═══ Raw data
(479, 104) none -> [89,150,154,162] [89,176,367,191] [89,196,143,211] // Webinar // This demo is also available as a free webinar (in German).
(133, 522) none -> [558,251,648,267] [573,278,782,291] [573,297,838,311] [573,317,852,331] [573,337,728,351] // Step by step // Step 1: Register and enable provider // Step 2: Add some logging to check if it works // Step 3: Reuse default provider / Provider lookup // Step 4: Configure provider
══════
═══ Raw data
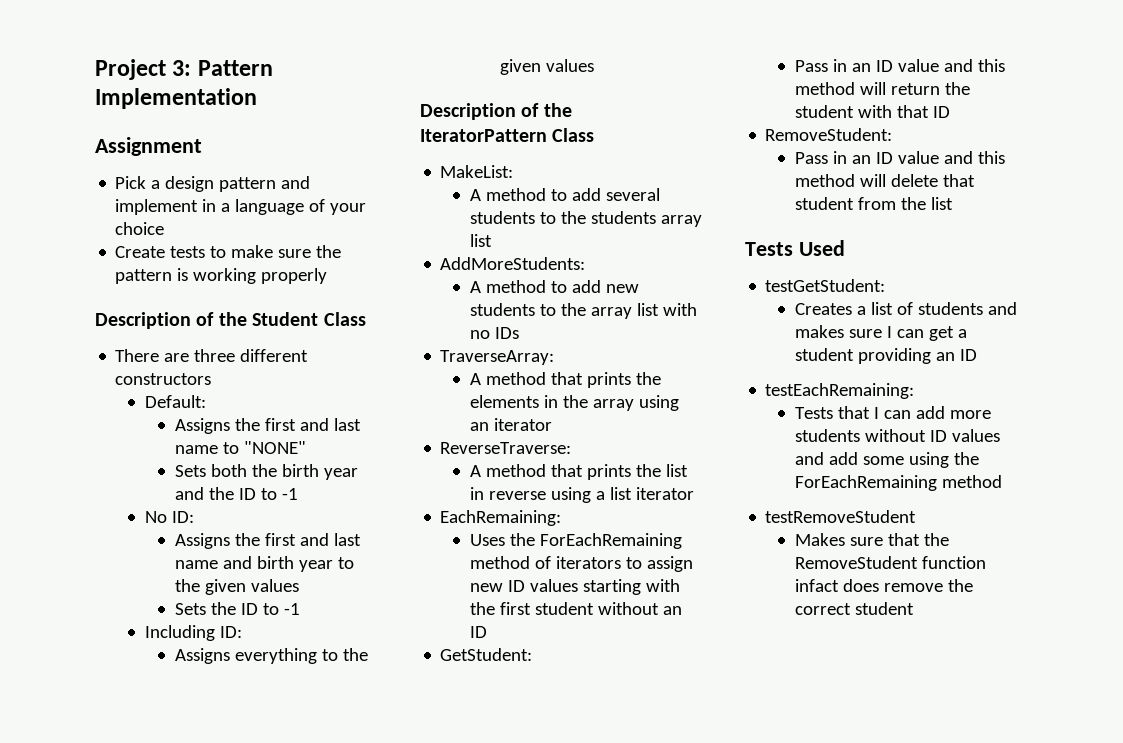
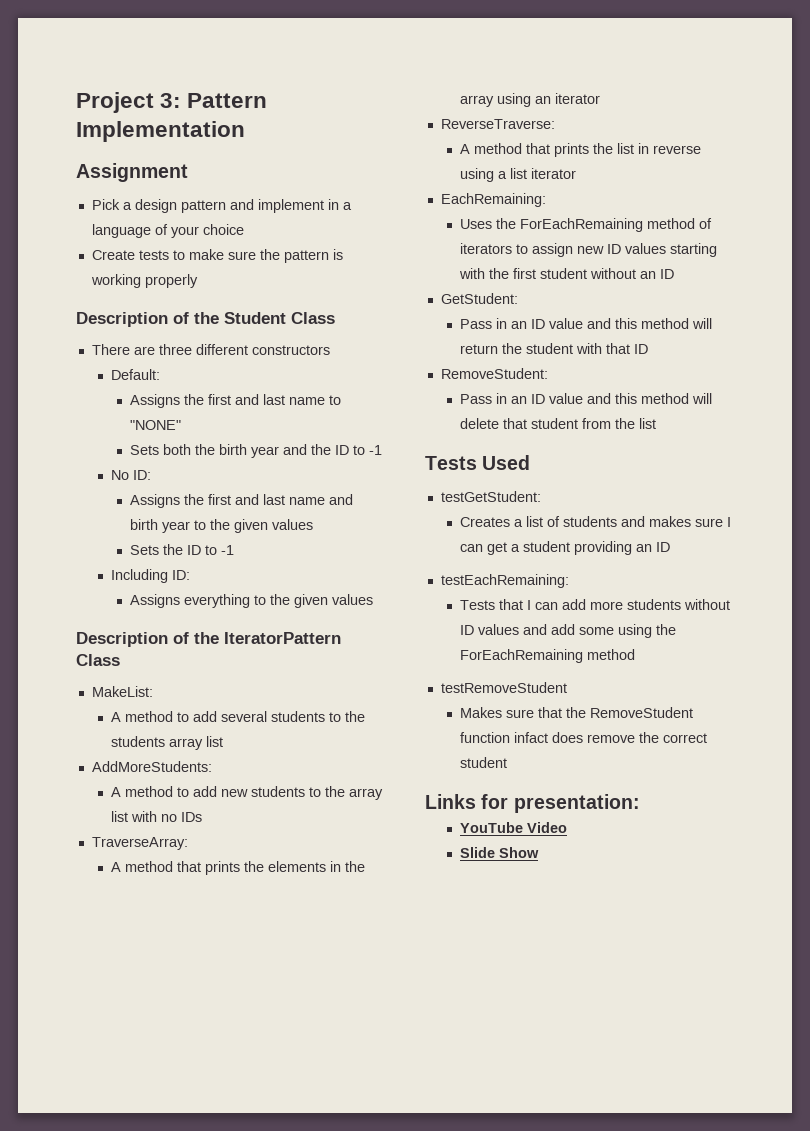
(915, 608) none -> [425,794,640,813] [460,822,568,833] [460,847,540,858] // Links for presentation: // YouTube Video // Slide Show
══════
═══ Raw data
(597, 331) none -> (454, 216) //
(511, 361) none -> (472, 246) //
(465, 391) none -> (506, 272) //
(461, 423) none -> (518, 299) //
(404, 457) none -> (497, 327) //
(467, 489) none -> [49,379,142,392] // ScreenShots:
══════
**Task to carry out**
In the data above, retype exactly and only the lines between the one holding "(479, 104) none" and the one holding "(133, 522) none", inclusive.

**Solved exercise**
(479, 104) none -> [89,150,154,162] [89,176,367,191] [89,196,143,211] // Webinar // This demo is also available as a free webinar (in German).
(133, 522) none -> [558,251,648,267] [573,278,782,291] [573,297,838,311] [573,317,852,331] [573,337,728,351] // Step by step // Step 1: Register and enable provider // Step 2: Add some logging to check if it works // Step 3: Reuse default provider / Provider lookup // Step 4: Configure provider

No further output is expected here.